4 - Backup and Restore
Description
Backup and Restore are functions of backup map and restore map. The data backed up and restored includes metadata (schema) and graph data (vertex and edge).
Backup
Export the metadata and graph data of a graph in the HugeGraph system in JSON format.
Restore
Re-import the data in JSON format exported by Backup to a graph in the HugeGraph system.
Restore has two modes:
- In Restoring mode, the metadata and graph data exported by Backup are restored to the HugeGraph system intact. It can be used for graph backup and recovery, and the general target graph is a new graph (without metadata and graph data). for example:
- System upgrade, first back up the map, then upgrade the system, and finally restore the map to the new system
- Graph migration, from a HugeGraph system, use the Backup function to export the graph, and then use the Restore function to import the graph into another HugeGraph system
- In the Merging mode, the metadata and graph data exported by Backup are imported into another graph that already has metadata or graph data. During the process, the ID of the metadata may change, and the IDs of vertices and edges will also change accordingly.
- Can be used to merge graphs
Instructions
You can use hugegraph-tools to backup and restore graphs.
Backup
bin/hugegraph backup -t all -d data
This command backs up all the metadata and graph data of the hugegraph graph of http://127.0.0.1 to the data directory.
Backup works fine in all three graph modes
Restore
Restore has two modes: RESTORING and MERGING. Before backup, you must first set the graph mode according to your needs.
Step 1: View and set graph mode
bin/hugegraph graph-mode-get
This command is used to view the current graph mode, including: NONE, RESTORING, MERGING.
bin/hugegraph graph-mode-set -m RESTORING
This command is used to set the graph mode. Before Restore, it can be set to RESTORING or MERGING mode. In the example, it is set to RESTORING.
Step 2: Restore data
bin/hugegraph restore -t all -d data
This command re-imports all metadata and graph data in the data directory to the hugegraph graph at http://127.0.0.1.
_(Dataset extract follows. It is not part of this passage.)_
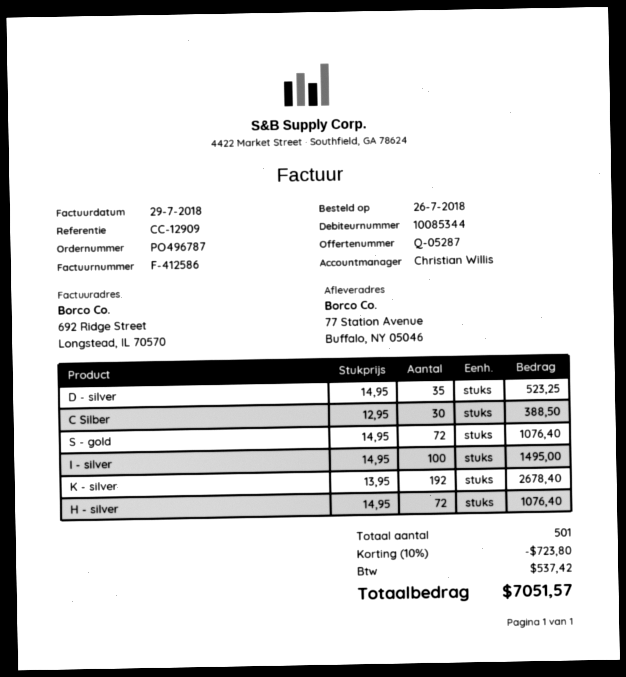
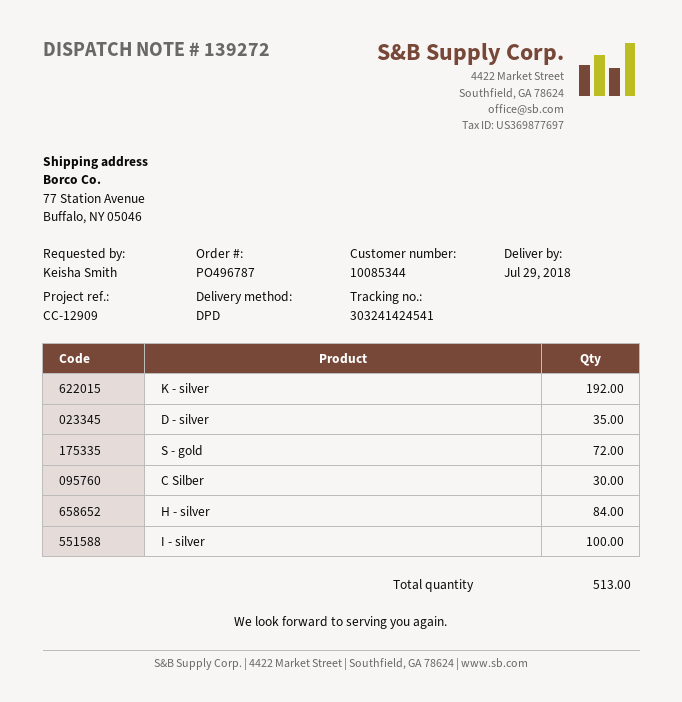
H - silver: 72 -> 84
total quantity: 501 -> 513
Step 3: Restoring Graph Mode
bin/hugegraph graph-mode-set -m NONE
This command is used to restore the graph mode to NONE.
So far, a complete graph backup and graph recovery process is over.
help
For detailed usage of backup and restore commands, please refer to the hugegraph-tools documentation.
API description for Backup/Restore usage and implementation
Backup
Backup uses the corresponding list(GET) API export of metadata and graph data, and no new API is added.
Restore
Restore uses the corresponding create(POST) API imports for metadata and graph data, and does not add new APIs.
There are two different modes for Restore: Restoring and Merging. In addition, there is a regular mode of NONE (default), the differences are as follows:
- In None mode, the writing of metadata and graph data is normal, please refer to the function description. special:
- ID is not allowed when metadata (schema) is created
- Graph data (vertex) is not allowed to specify an ID when the id strategy is Automatic
- Restoring mode, restoring to a new graph, in particular:
- ID is allowed to be specified when metadata (schema) is created
- Graph data (vertex) allows specifying an ID when the id strategy is Automatic
- Merging mode, merging into a graph with existing metadata and graph data, in particular:
- ID is not allowed when metadata (schema) is created
- Graph data (vertex) allows specifying an ID when the id strategy is Automatic
Normally, the graph mode is None. When you need to restore the graph, you need to temporarily change the graph mode to Restoring mode or Merging mode as needed, and when the Restore is completed, restore the graph mode to None.
The implemented RESTful API for setting graph mode is as follows:
View the schema of a graph. This operation requires administrator privileges
Method & Url
GET http://localhost:8080/graphs/{graph}/mode
Response Status
200
Response Body
{
"mode": "NONE"
}
Legal graph modes include: NONE, RESTORING, MERGING
Set the mode of a graph. ““This operation requires administrator privileges**
Method & Url
PUT http://localhost:8080/graphs/{graph}/mode
Request Body
"RESTORING"
Legal graph modes include: NONE, RESTORING, MERGING
Response Status
200
Response Body
{
"mode": "RESTORING"
}
5 - FAQ
How to choose the back-end storage? Choose RocksDB, Cassandra, ScyllaDB, Hbase or Mysql?
The choice of backend storage depends on specific needs. For installations on a single machine (node) with data volumes under 10 billion records, RocksDB is generally recommended. However, if a distributed backend is needed for scaling across multiple nodes, other options should be considered. ScyllaDB, designed as a drop-in replacement for Cassandra, offers protocol compatibility and better hardware utilization, often requiring less infrastructure. HBase, on the other hand, requires a Hadoop ecosystem to function effectively. Finally, while MySQL supports horizontal scaling, managing it in a distributed setup can be challenging.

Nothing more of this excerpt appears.